**Exercise objective**
Copy out all of the data word for word. Omit every picture.

○ ○ ○ ○

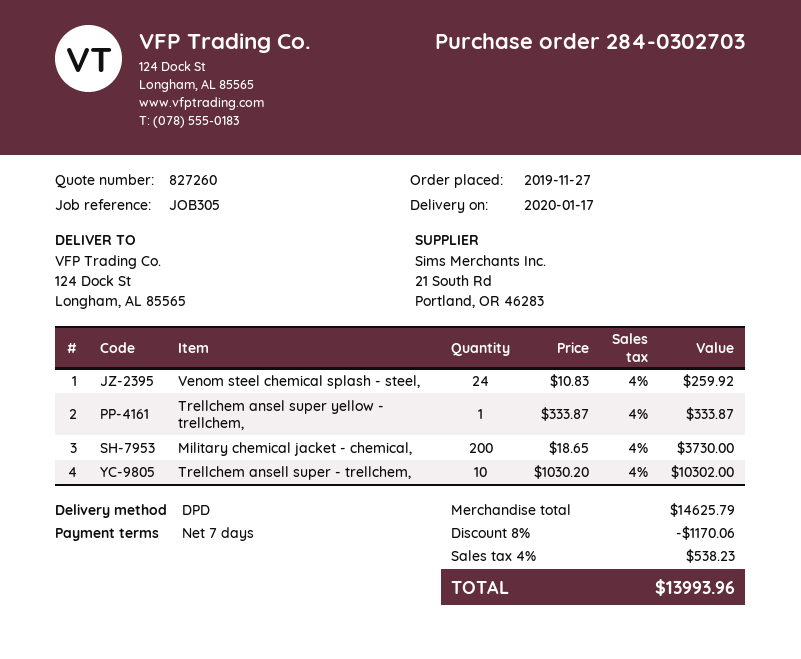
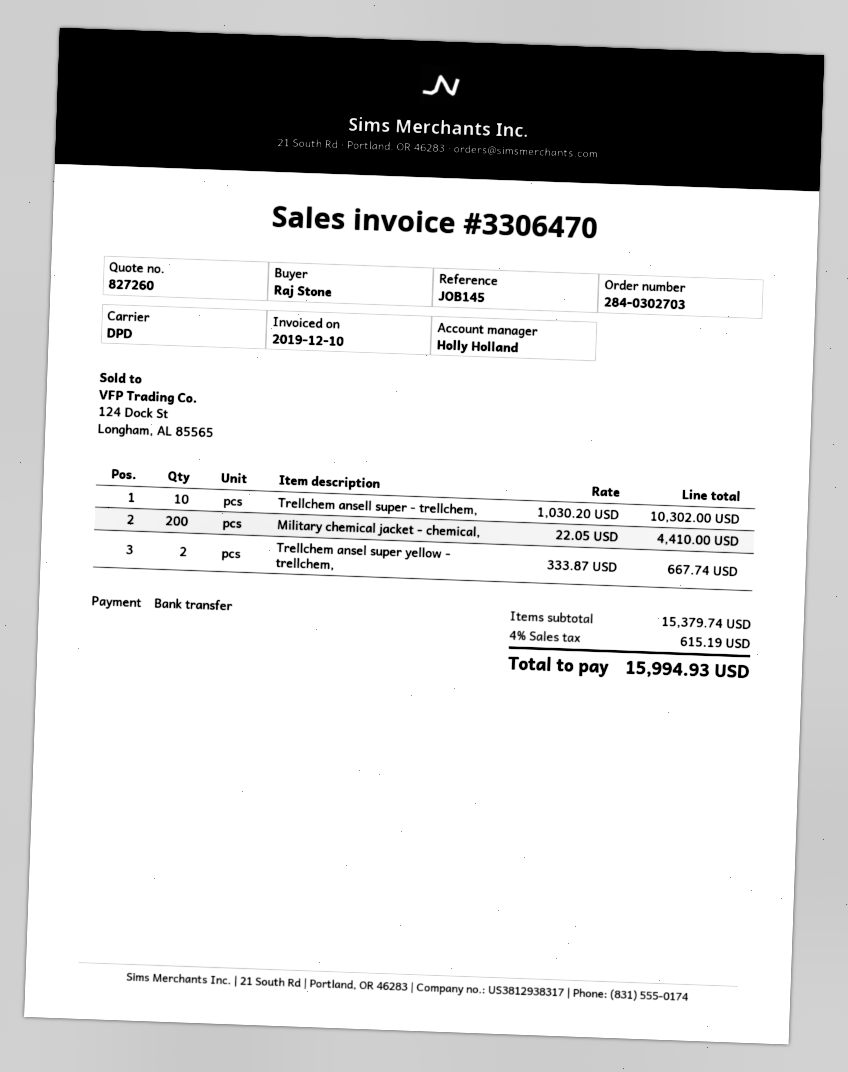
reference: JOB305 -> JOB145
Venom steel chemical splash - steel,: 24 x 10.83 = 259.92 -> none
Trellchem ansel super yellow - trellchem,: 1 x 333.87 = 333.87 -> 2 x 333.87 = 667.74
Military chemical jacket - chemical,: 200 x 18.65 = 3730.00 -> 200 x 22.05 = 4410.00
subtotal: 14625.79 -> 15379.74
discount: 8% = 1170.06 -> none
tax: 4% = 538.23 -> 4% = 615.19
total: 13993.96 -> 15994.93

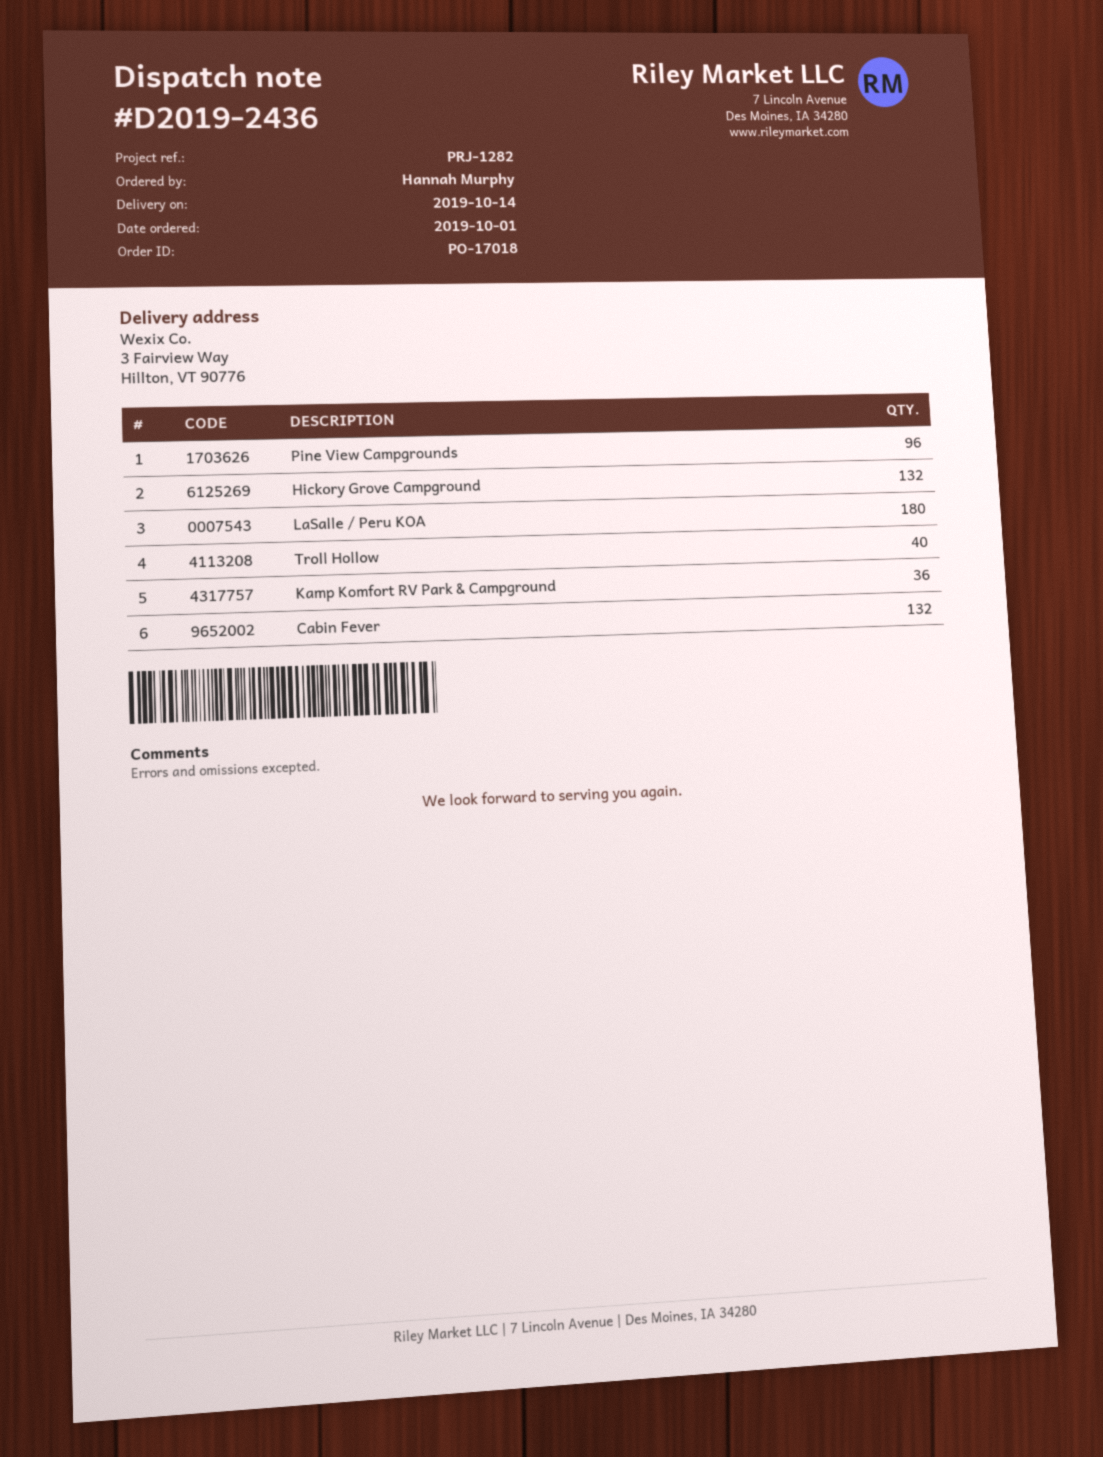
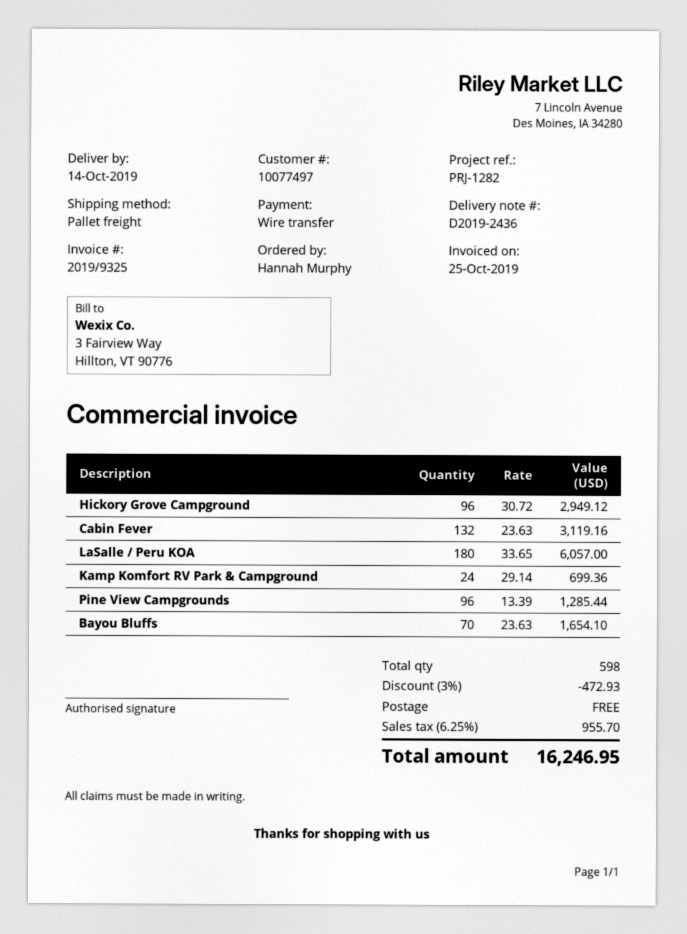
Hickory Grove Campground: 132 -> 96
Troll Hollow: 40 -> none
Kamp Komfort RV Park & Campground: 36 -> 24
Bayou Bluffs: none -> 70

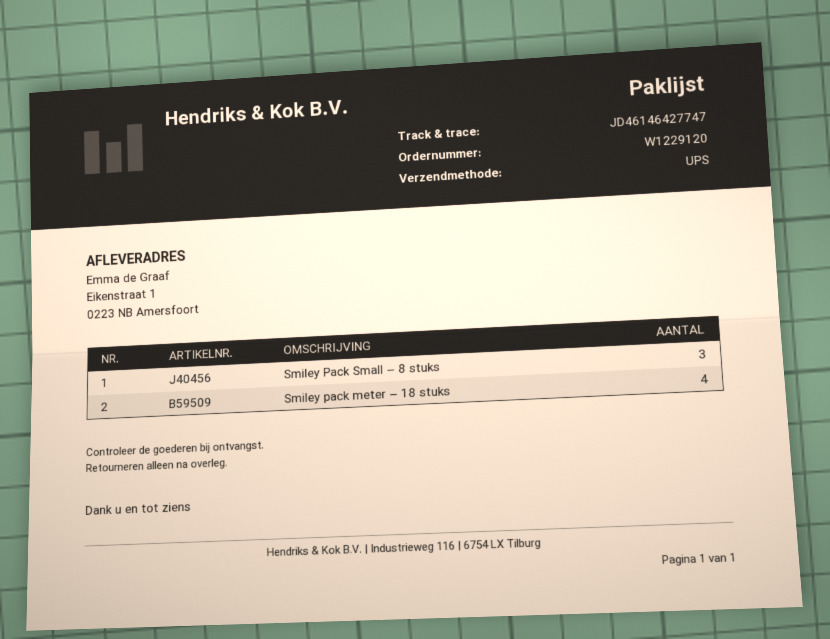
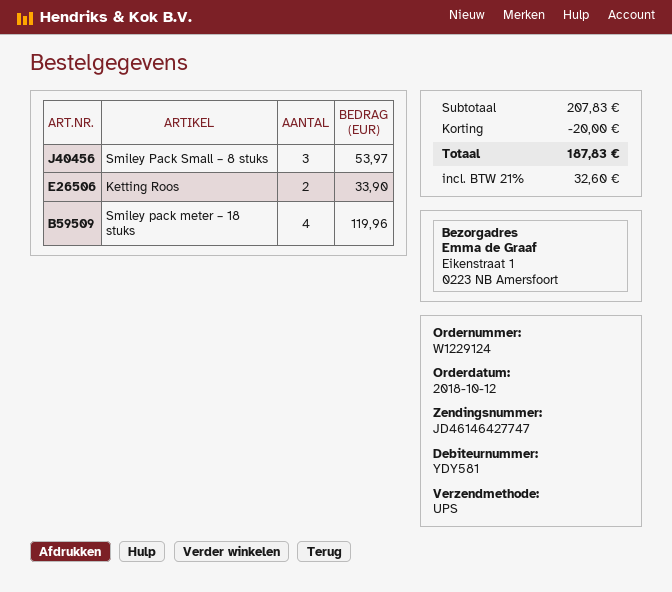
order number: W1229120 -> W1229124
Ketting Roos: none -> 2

○ ○ ○ ○

**Result of this task**
reference: JOB305 -> JOB145
Venom steel chemical splash - steel,: 24 x 10.83 = 259.92 -> none
Trellchem ansel super yellow - trellchem,: 1 x 333.87 = 333.87 -> 2 x 333.87 = 667.74
Military chemical jacket - chemical,: 200 x 18.65 = 3730.00 -> 200 x 22.05 = 4410.00
subtotal: 14625.79 -> 15379.74
discount: 8% = 1170.06 -> none
tax: 4% = 538.23 -> 4% = 615.19
total: 13993.96 -> 15994.93

Hickory Grove Campground: 132 -> 96
Troll Hollow: 40 -> none
Kamp Komfort RV Park & Campground: 36 -> 24
Bayou Bluffs: none -> 70

order number: W1229120 -> W1229124
Ketting Roos: none -> 2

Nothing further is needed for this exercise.